■ Excerpted data:
┌──
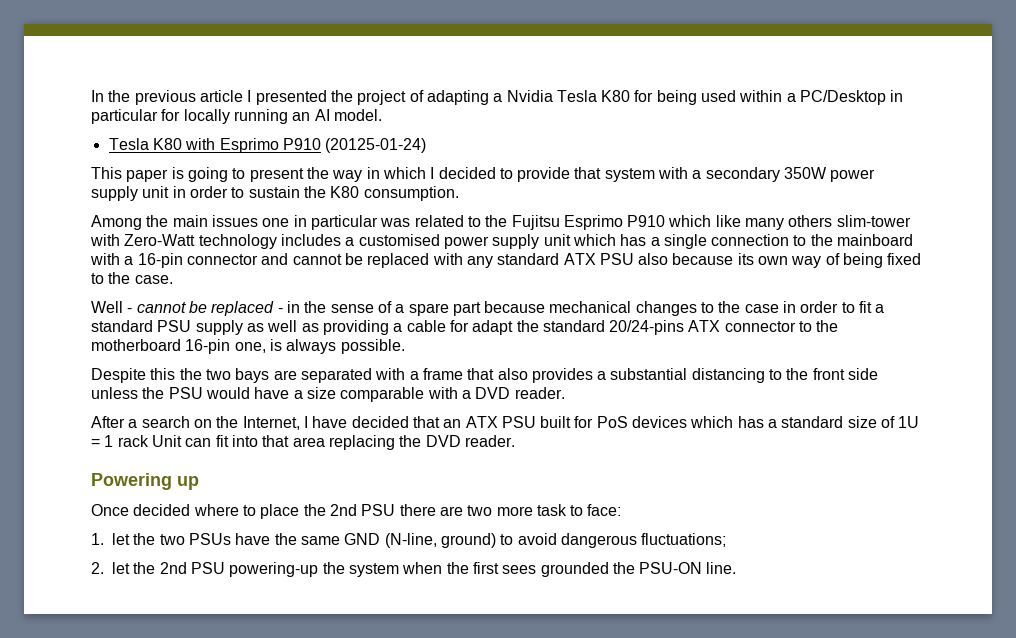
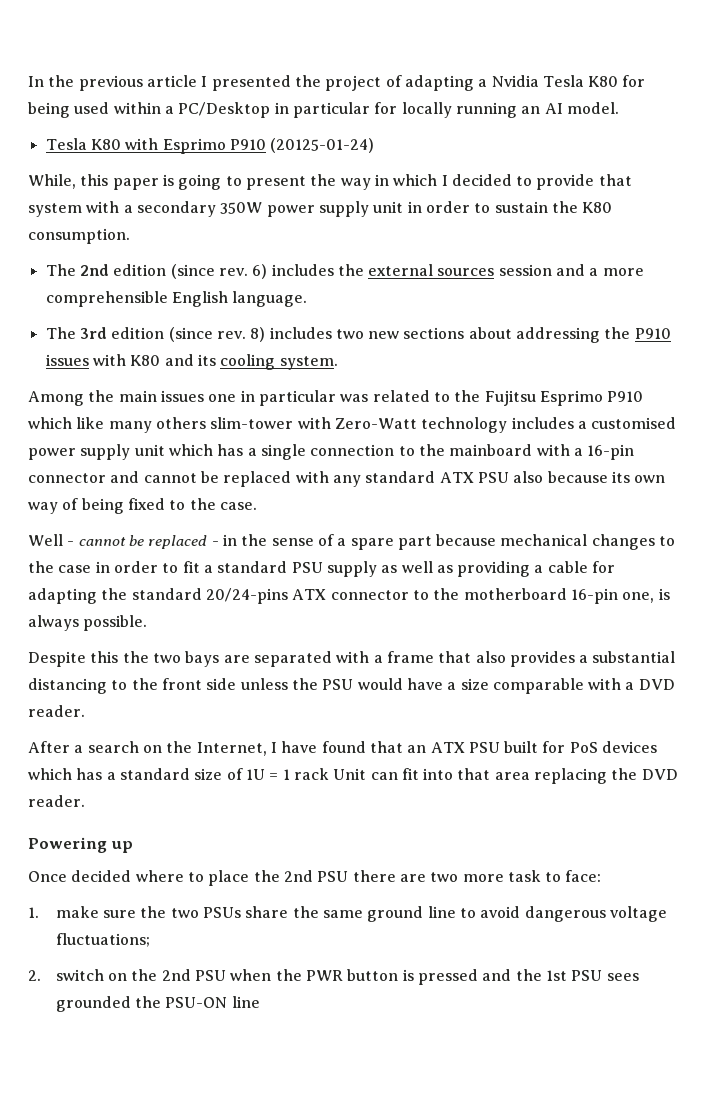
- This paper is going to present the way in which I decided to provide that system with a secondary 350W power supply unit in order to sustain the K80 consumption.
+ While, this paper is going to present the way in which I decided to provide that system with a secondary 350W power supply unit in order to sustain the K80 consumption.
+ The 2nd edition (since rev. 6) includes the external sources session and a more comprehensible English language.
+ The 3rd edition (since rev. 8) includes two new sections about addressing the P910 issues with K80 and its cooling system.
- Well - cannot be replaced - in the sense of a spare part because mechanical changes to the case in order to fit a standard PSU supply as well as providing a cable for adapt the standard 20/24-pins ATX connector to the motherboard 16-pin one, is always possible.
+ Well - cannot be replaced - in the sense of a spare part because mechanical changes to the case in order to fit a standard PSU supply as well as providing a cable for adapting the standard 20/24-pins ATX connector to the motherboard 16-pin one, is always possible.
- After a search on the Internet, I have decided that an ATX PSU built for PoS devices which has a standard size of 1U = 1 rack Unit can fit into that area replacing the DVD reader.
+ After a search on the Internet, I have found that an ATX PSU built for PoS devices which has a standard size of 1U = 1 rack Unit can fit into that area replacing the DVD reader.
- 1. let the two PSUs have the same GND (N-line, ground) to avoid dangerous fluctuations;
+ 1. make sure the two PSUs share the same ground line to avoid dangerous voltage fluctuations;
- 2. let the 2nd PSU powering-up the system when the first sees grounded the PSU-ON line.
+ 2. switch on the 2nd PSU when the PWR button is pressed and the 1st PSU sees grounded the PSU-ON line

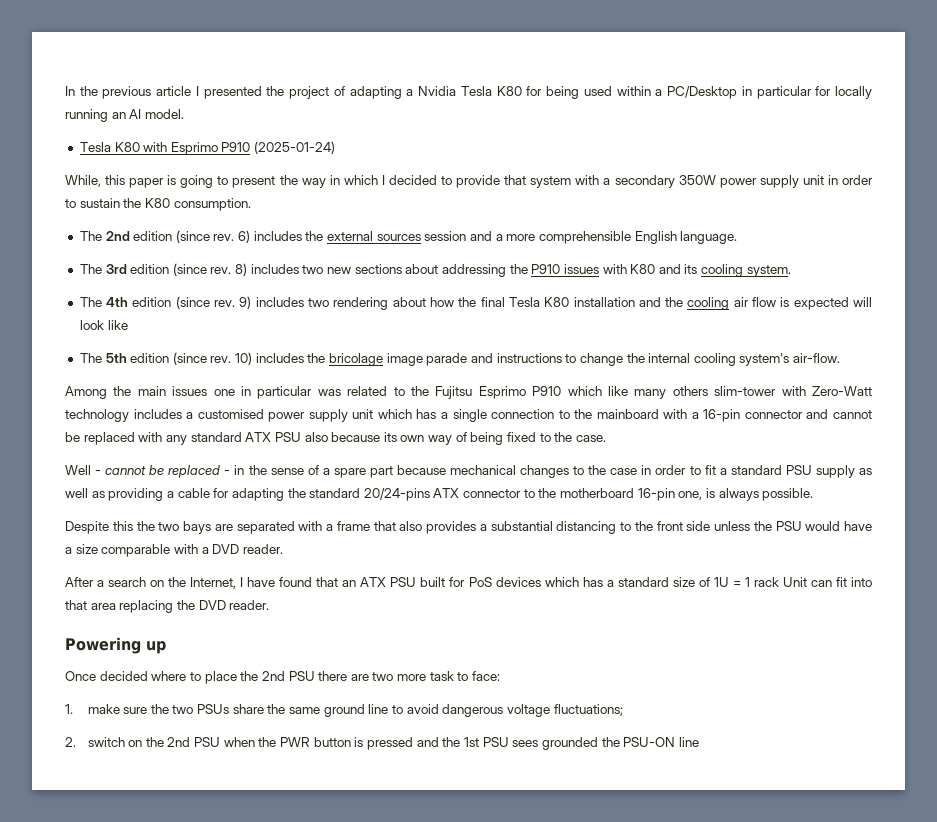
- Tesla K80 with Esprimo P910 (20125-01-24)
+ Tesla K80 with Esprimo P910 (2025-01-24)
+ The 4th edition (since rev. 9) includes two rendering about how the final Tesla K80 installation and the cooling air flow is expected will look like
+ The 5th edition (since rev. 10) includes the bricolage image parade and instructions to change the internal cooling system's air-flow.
└──
┌──
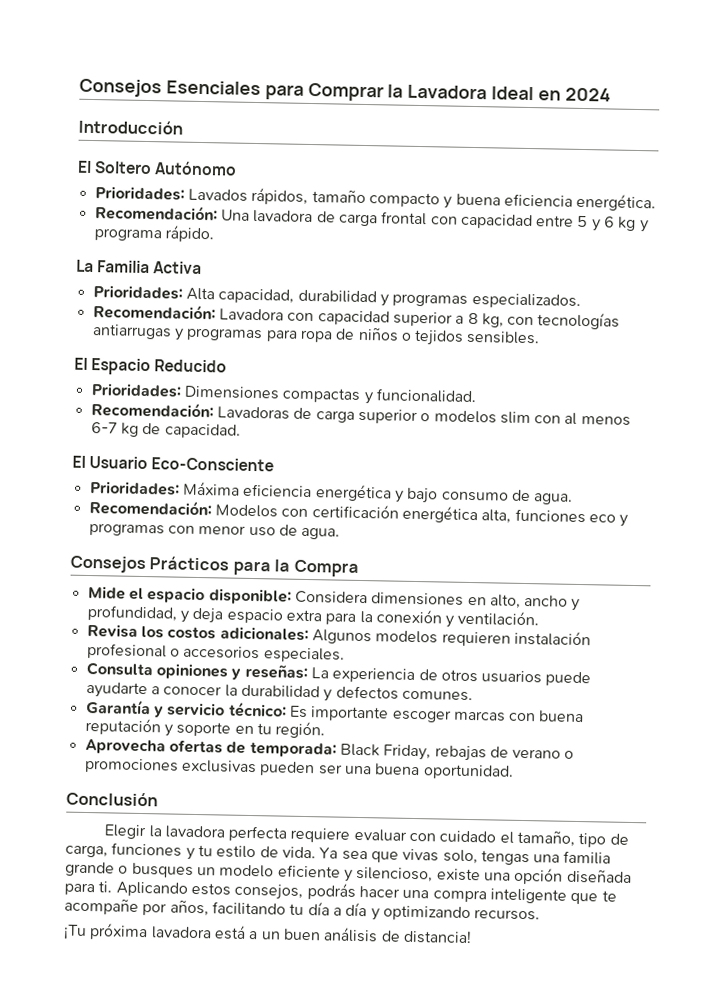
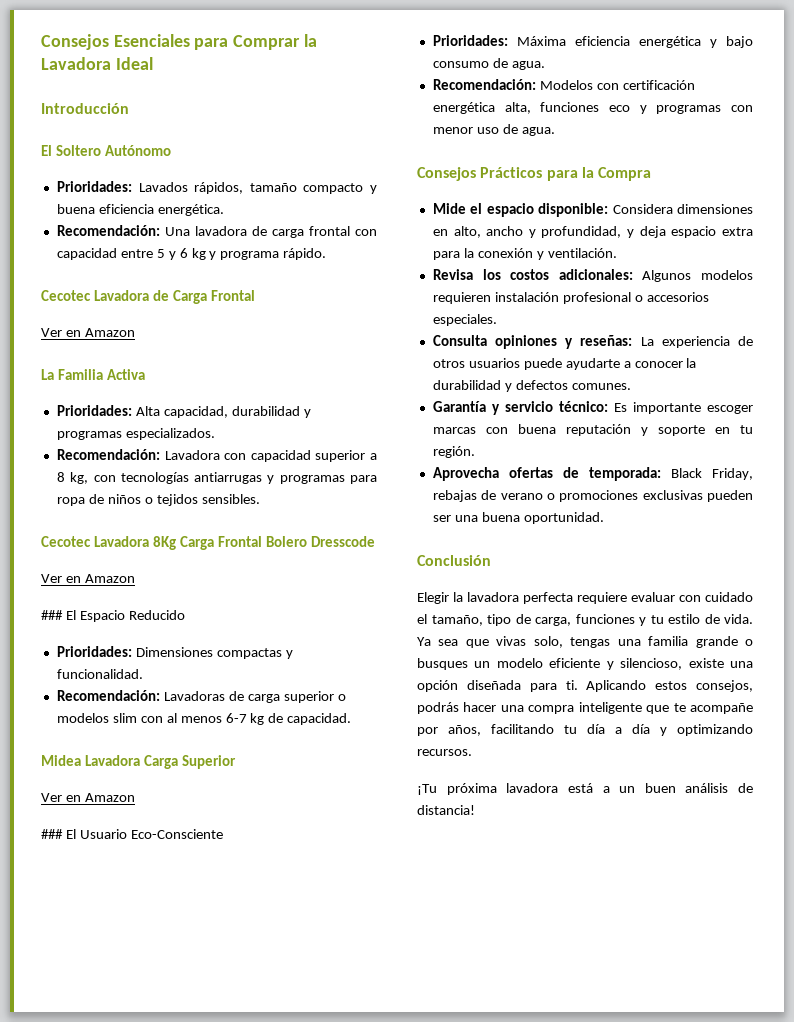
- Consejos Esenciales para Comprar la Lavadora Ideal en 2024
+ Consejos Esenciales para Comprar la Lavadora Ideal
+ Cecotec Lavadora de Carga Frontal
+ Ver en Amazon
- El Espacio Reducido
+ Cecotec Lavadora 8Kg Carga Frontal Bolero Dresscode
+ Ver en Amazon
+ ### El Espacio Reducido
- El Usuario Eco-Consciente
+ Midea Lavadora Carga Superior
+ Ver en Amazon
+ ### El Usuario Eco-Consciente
└──
┌──
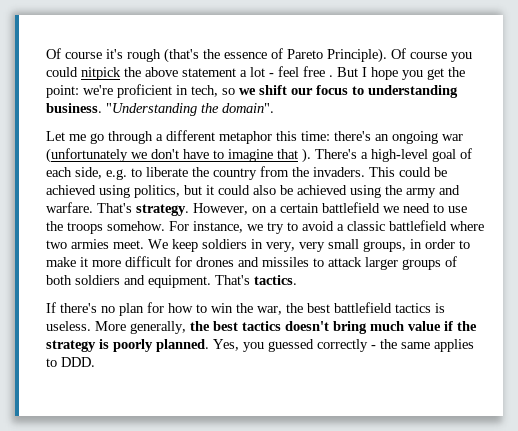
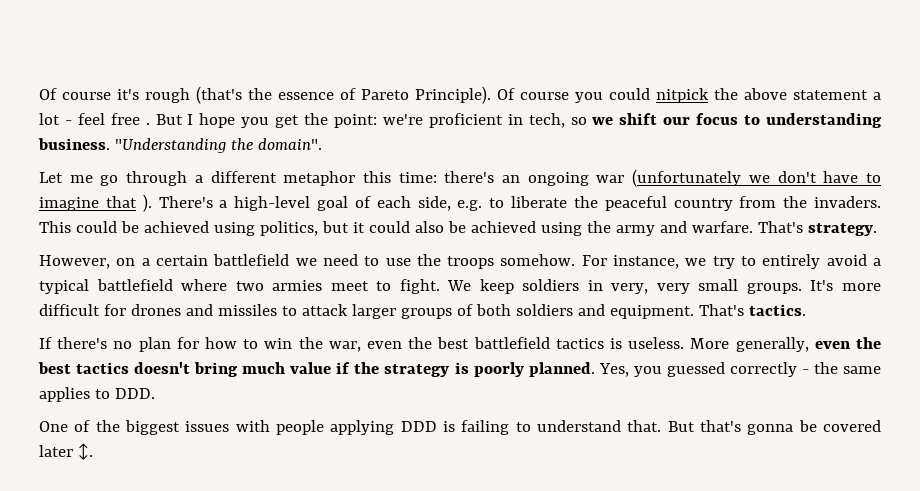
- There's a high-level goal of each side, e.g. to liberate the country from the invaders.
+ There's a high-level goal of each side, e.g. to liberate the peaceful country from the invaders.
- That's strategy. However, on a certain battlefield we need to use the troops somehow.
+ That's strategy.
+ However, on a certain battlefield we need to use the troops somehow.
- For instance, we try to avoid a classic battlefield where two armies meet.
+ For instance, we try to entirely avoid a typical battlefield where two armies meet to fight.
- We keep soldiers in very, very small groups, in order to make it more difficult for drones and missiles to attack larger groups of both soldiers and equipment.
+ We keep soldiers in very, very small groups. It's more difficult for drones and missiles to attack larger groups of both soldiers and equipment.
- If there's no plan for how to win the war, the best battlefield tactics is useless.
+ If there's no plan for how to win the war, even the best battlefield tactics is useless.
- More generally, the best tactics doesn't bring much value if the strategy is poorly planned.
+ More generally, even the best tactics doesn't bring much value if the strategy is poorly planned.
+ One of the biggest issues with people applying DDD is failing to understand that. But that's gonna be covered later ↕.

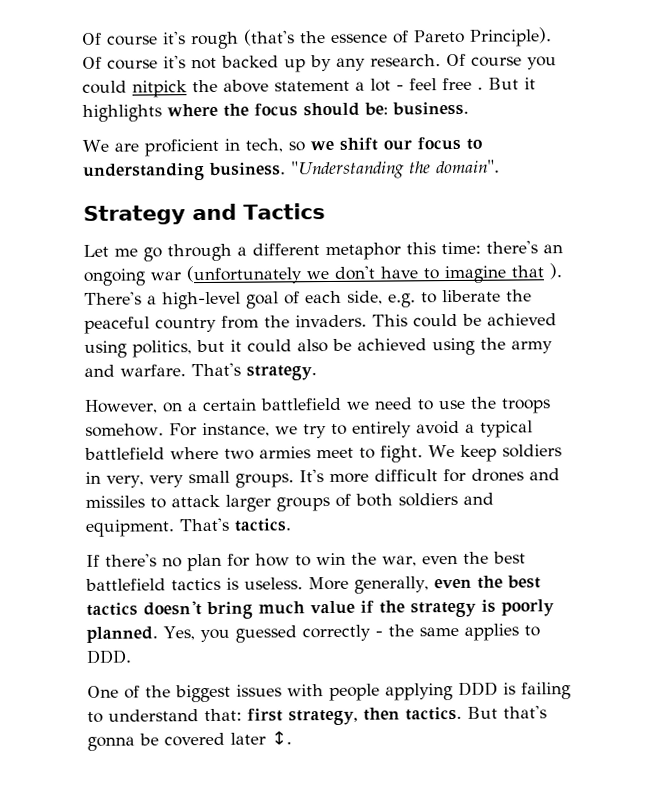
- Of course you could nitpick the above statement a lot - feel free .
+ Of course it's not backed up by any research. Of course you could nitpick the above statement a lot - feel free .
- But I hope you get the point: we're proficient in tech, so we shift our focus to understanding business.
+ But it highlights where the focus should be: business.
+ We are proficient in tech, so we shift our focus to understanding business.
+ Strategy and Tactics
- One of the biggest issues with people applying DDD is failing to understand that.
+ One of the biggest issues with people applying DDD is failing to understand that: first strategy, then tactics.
└──
■ Work order: Retype exactly the lines above, from the one with "- This paper" through the one with "- 2. let the", inclusive.

■ Reply to the task:
- This paper is going to present the way in which I decided to provide that system with a secondary 350W power supply unit in order to sustain the K80 consumption.
+ While, this paper is going to present the way in which I decided to provide that system with a secondary 350W power supply unit in order to sustain the K80 consumption.
+ The 2nd edition (since rev. 6) includes the external sources session and a more comprehensible English language.
+ The 3rd edition (since rev. 8) includes two new sections about addressing the P910 issues with K80 and its cooling system.
- Well - cannot be replaced - in the sense of a spare part because mechanical changes to the case in order to fit a standard PSU supply as well as providing a cable for adapt the standard 20/24-pins ATX connector to the motherboard 16-pin one, is always possible.
+ Well - cannot be replaced - in the sense of a spare part because mechanical changes to the case in order to fit a standard PSU supply as well as providing a cable for adapting the standard 20/24-pins ATX connector to the motherboard 16-pin one, is always possible.
- After a search on the Internet, I have decided that an ATX PSU built for PoS devices which has a standard size of 1U = 1 rack Unit can fit into that area replacing the DVD reader.
+ After a search on the Internet, I have found that an ATX PSU built for PoS devices which has a standard size of 1U = 1 rack Unit can fit into that area replacing the DVD reader.
- 1. let the two PSUs have the same GND (N-line, ground) to avoid dangerous fluctuations;
+ 1. make sure the two PSUs share the same ground line to avoid dangerous voltage fluctuations;
- 2. let the 2nd PSU powering-up the system when the first sees grounded the PSU-ON line.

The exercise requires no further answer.